LATEBREAKER
Cancer
Pre-diagnostic Symptom Related Healthcare Utilization in Ovarian Cancer Patients: Insights from Latent Class Analysis Akalya Villenthi* Akalya Villenthi May Kuo Dawn Michelle Ritzwoller Sharon Peacock Hinton Stephanie B Wheeler Christopher Baggett Victoria L Bae-Jump Caroline A Thompson
Ovarian cancer (OCa) is the 6th leading cause of cancer-related mortality in U.S. women due to frequent late stage at diagnosis. While there is no recommended screening test, a better understanding of the pre-diagnostic symptom burden could provide evidence about how to improve earlier diagnosis. We used Latent Class Analysis (LCA) a statistical method to identify subgroups in high dimensional data, from analyzing symptom-related pre-diagnostic healthcare utilization (HCU) in a population-based sample of OCa patients residing in North Carolina. Adult OCa patients diagnosed 2009-2019 with 12+ months pre-diagnostic continuous insurance enrollment were identified from a linkage of statewide cancer registry and multiple-payer claims.
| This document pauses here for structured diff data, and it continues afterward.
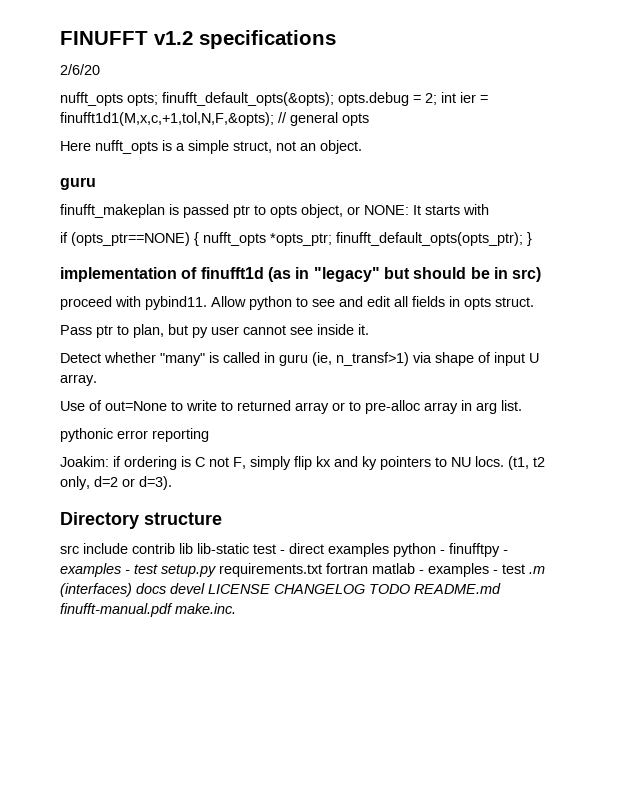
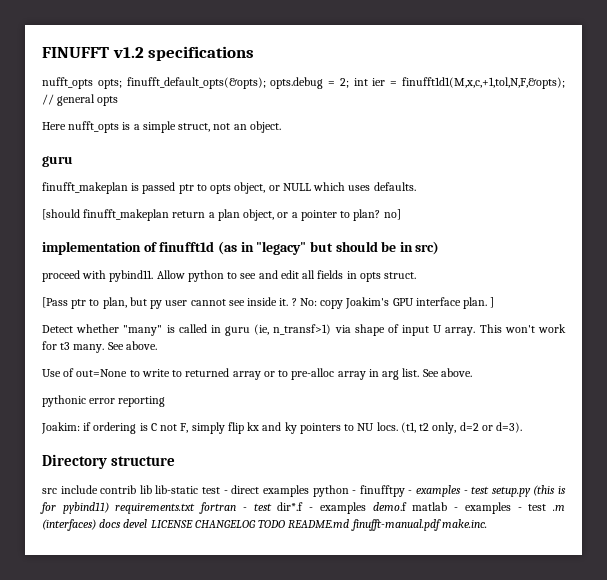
- 2/6/20
- finufft_makeplan is passed ptr to opts object, or NONE: It starts with
- if (opts_ptr==NONE) { nufft_opts *opts_ptr; finufft_default_opts(opts_ptr); }
+ finufft_makeplan is passed ptr to opts object, or NULL which uses defaults.
+ [should finufft_makeplan return a plan object, or a pointer to plan? no]
- Pass ptr to plan, but py user cannot see inside it.
+ [Pass ptr to plan, but py user cannot see inside it. ? No: copy Joakim's GPU interface plan. ]
+ This won't work for t3 many. See above.
- Use of out=None to write to returned array or to pre-alloc array in arg list.
+ Use of out=None to write to returned array or to pre-alloc array in arg list. See above.
- src include contrib lib lib-static test - direct examples python - finufftpy - examples - test setup.py requirements.txt fortran matlab - examples - test .m (interfaces) docs devel LICENSE CHANGELOG TODO README.md finufft-manual.pdf make.inc.
+ src include contrib lib lib-static test - direct examples python - finufftpy - examples - test setup.py (this is for pybind11) requirements.txt fortran - test dir*.f - examples demo.f matlab - examples - test .m (interfaces) docs devel LICENSE CHANGELOG TODO README.md finufft-manual.pdf make.inc.

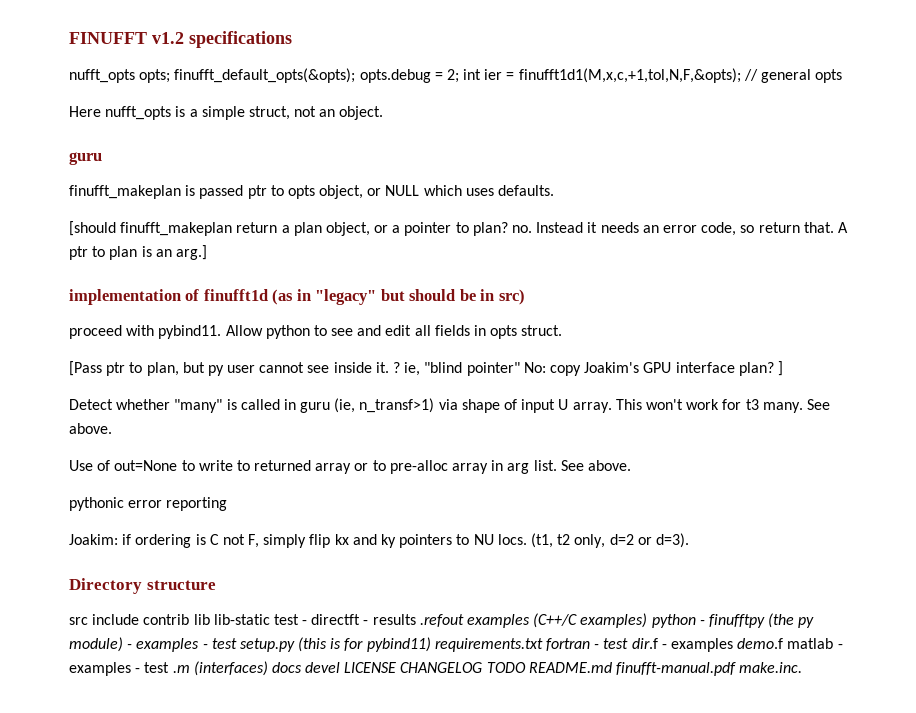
- [should finufft_makeplan return a plan object, or a pointer to plan? no]
+ [should finufft_makeplan return a plan object, or a pointer to plan? no. Instead it needs an error code, so return that. A ptr to plan is an arg.]
- ? No: copy Joakim's GPU interface plan. ]
+ ? ie, "blind pointer" No: copy Joakim's GPU interface plan? ]
- src include contrib lib lib-static test - direct examples python - finufftpy - examples - test setup.py (this is for pybind11) requirements.txt fortran - test dir*.f - examples demo.f matlab - examples - test .m (interfaces) docs devel LICENSE CHANGELOG TODO README.md finufft-manual.pdf make.inc.
+ src include contrib lib lib-static test - directft - results .refout examples (C++/C examples) python - finufftpy (the py module) - examples - test setup.py (this is for pybind11) requirements.txt fortran - test dir.f - examples demo.f matlab - examples - test .m (interfaces) docs devel LICENSE CHANGELOG TODO README.md finufft-manual.pdf make.inc.

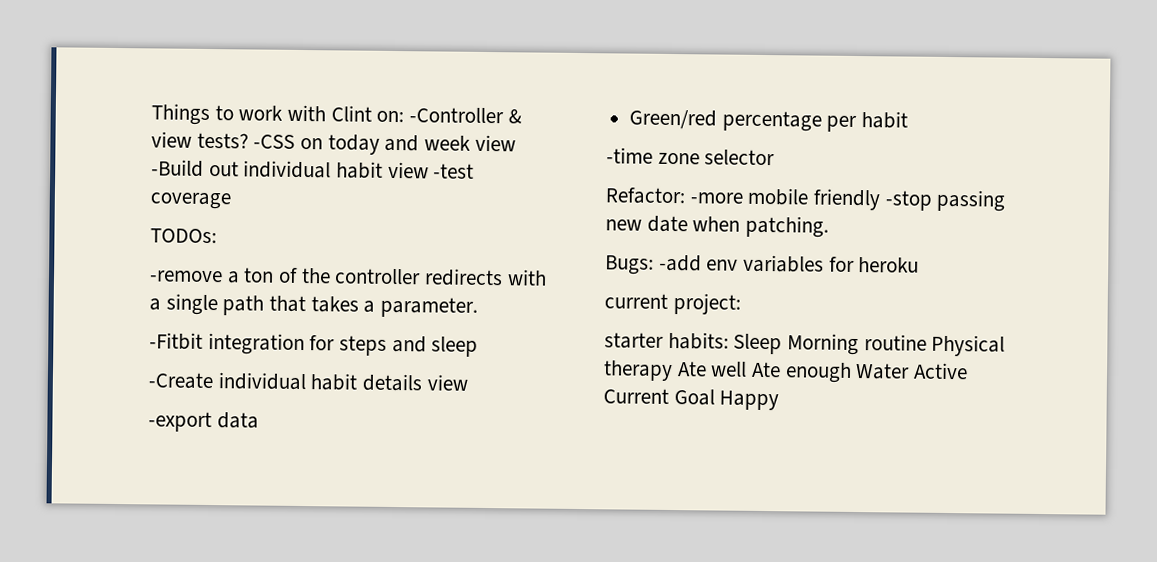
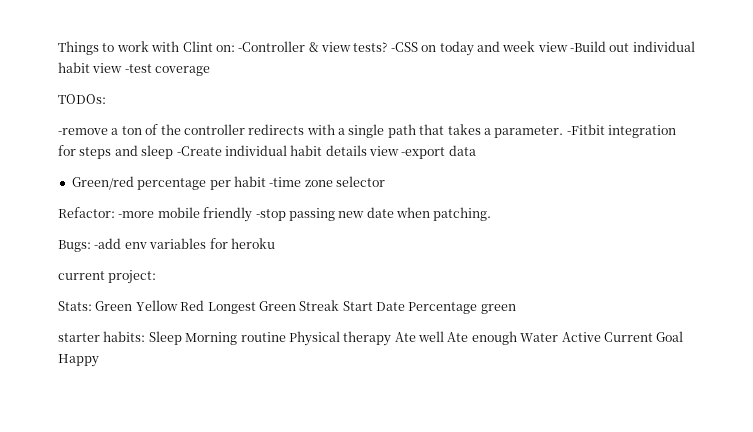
- -remove a ton of the controller redirects with a single path that takes a parameter.
- -Fitbit integration for steps and sleep
- -Create individual habit details view
- -export data
+ -remove a ton of the controller redirects with a single path that takes a parameter. -Fitbit integration for steps and sleep -Create individual habit details view -export data
- Green/red percentage per habit
- -time zone selector
+ Green/red percentage per habit -time zone selector
+ Stats: Green Yellow Red Longest Green Streak Start Date Percentage green

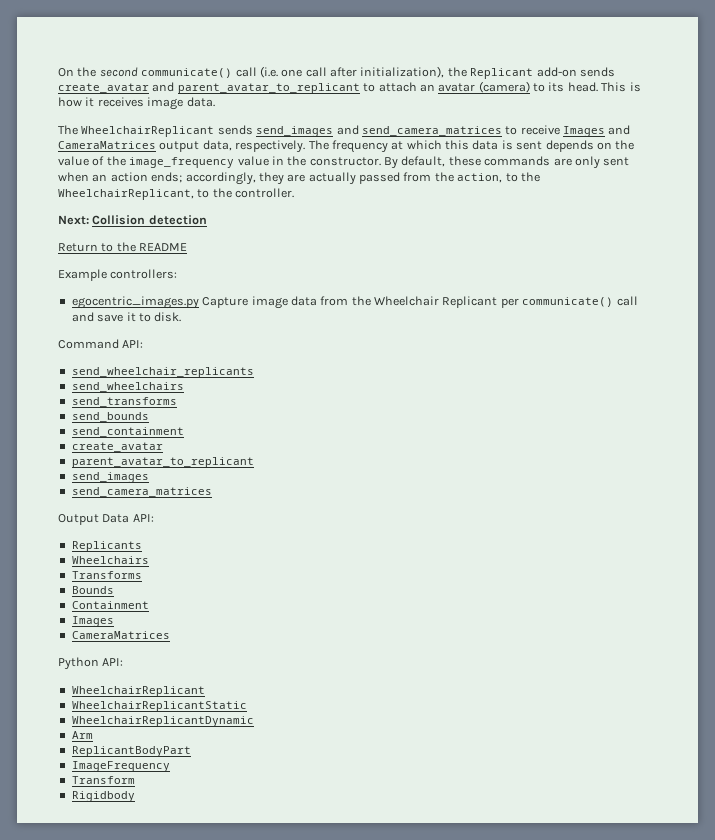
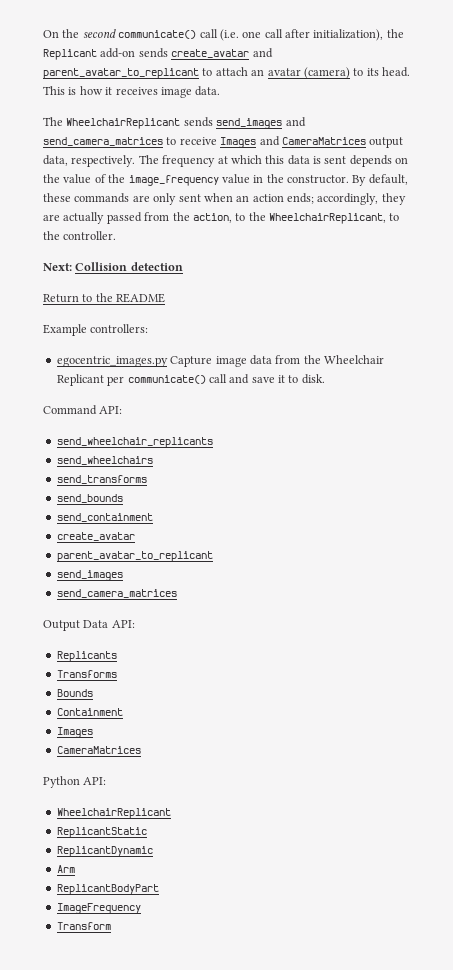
- Wheelchairs
- WheelchairReplicantStatic
- WheelchairReplicantDynamic
+ ReplicantStatic
+ ReplicantDynamic
- Rigidbody

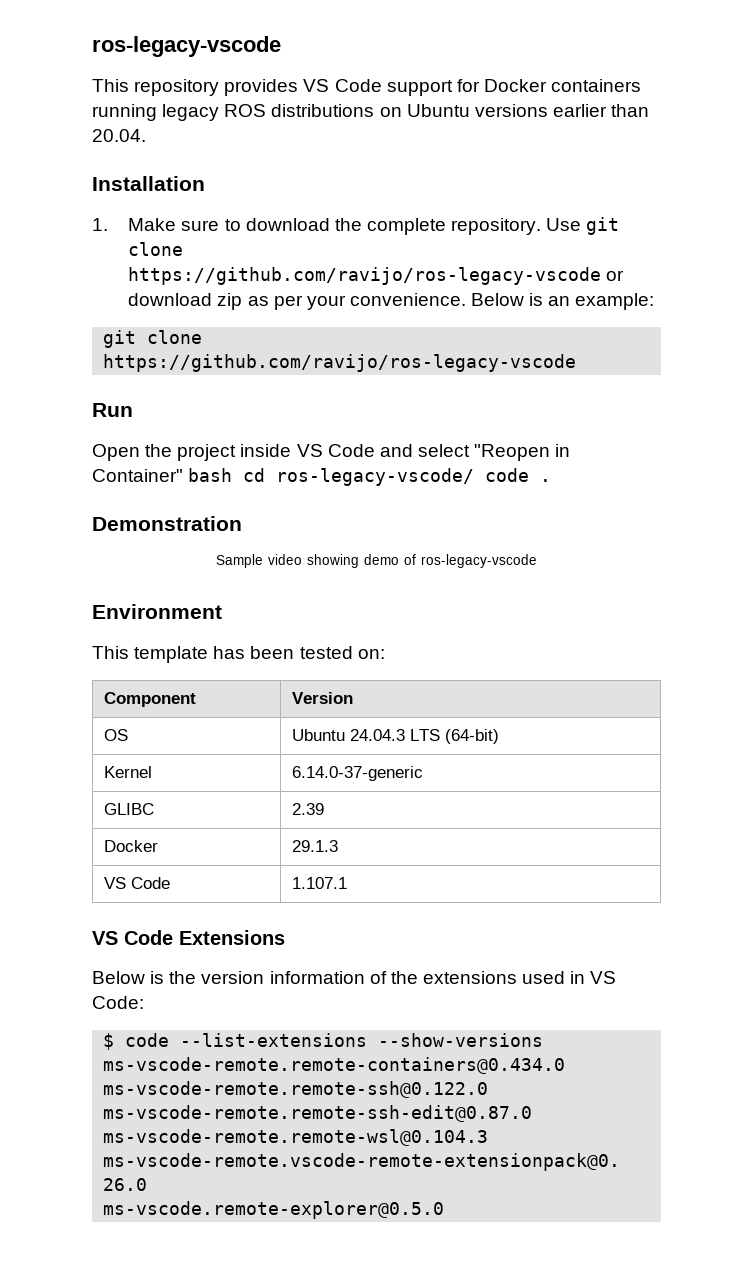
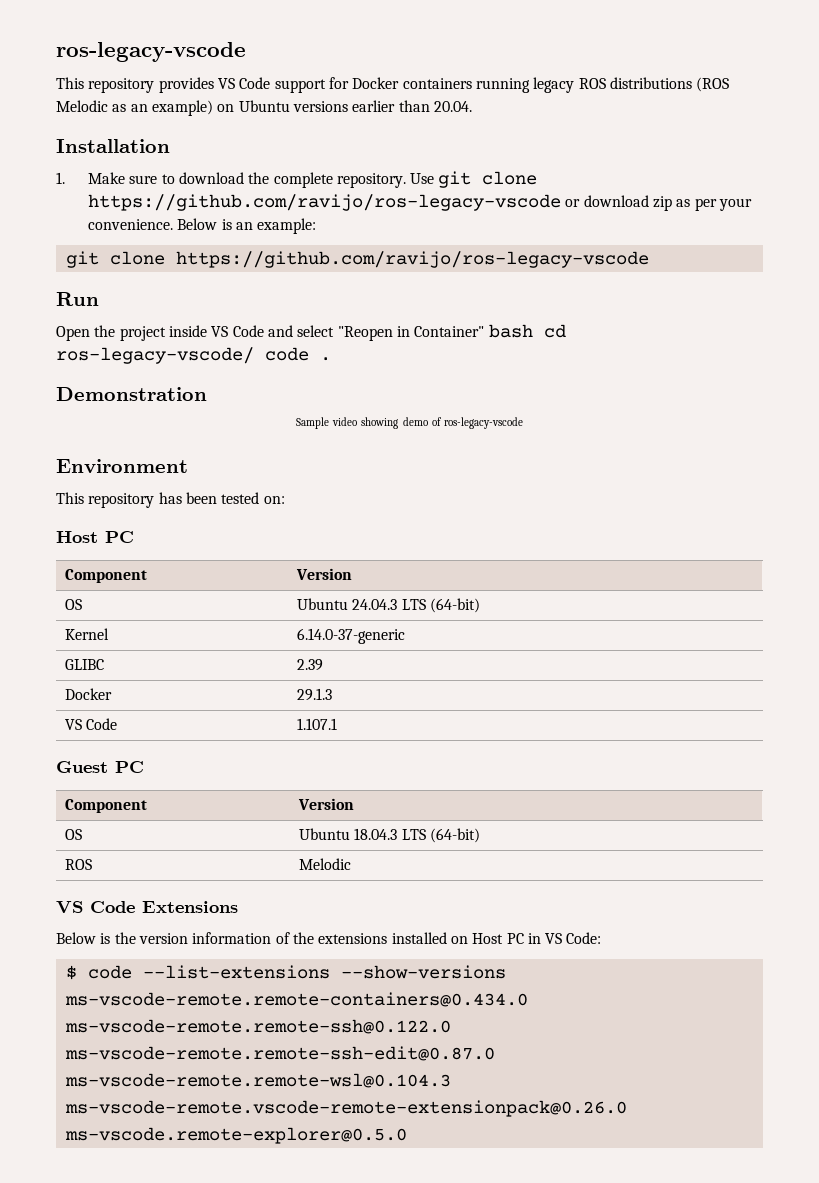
- This repository provides VS Code support for Docker containers running legacy ROS distributions on Ubuntu versions earlier than 20.04.
+ This repository provides VS Code support for Docker containers running legacy ROS distributions (ROS Melodic as an example) on Ubuntu versions earlier than 20.04.
- This template has been tested on:
+ This repository has been tested on:
+ Host PC
+ Guest PC
+ Component | Version
+ OS | Ubuntu 18.04.3 LTS (64-bit)
+ ROS | Melodic
- Below is the version information of the extensions used in VS Code:
+ Below is the version information of the extensions installed on Host PC in VS Code:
We classified potential OCa symptoms using ICD codes and identified the provider type visited for the earliest symptom-related HCU. The LCA model included sociodemographic variables, comorbidity scores, OCa symptoms, and earliest provider type visited. We used logistic regression to estimate the relationship between class and stage at diagnosis. The study population included 2147 OCa patients who had symptom related pre-diagnostic HCU,64% were diagnosed with late-stage tumors, and 16% presented to the emergency department (ED). Among black patients (13%), 70% were late stage, and 24% presented to the ED. LCA identified two classes, Class 1 (N = 1165, 54%): younger women with primarily abdomen-specific symptoms and lower comorbidity scores who more often presented to primary care, and Class 2 (N = 982, 46%): older women with higher non-specific symptom burden and multiple comorbidities who more often presented to the ED. Notably, 73% of Black patients and 64% of lower income patients belong to Class 2 (vs. 42% white and 34% highest income). Class 2 patients had 90% higher odds of late-stage OCa(OR:1.9; 95% CI:1.6-2.3). Our findings provide valuable insights for tailoring healthcare interventions aimed at enhancing the early detection of OCa.